[Start of Attachment]
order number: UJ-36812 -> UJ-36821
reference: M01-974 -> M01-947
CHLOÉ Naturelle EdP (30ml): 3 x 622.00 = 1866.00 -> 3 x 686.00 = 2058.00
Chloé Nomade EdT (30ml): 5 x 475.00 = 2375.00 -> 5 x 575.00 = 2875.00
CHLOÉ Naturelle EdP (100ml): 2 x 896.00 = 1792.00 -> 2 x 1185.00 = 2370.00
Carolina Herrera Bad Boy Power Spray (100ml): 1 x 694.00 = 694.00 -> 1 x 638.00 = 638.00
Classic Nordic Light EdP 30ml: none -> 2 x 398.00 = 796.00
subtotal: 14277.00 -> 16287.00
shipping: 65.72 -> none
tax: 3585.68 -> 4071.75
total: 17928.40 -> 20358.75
[End of Attachment]
__DIRECTIONS FOR THIS TASK__: Take exactly the lines from the one containing "CHLOÉ Naturelle EdP (30ml): 3" through the one containing "CHLOÉ Naturelle EdP (100ml): 2" in the data above, and output them with nothing added.

__ANSWER SPACE__:
CHLOÉ Naturelle EdP (30ml): 3 x 622.00 = 1866.00 -> 3 x 686.00 = 2058.00
Chloé Nomade EdT (30ml): 5 x 475.00 = 2375.00 -> 5 x 575.00 = 2875.00
CHLOÉ Naturelle EdP (100ml): 2 x 896.00 = 1792.00 -> 2 x 1185.00 = 2370.00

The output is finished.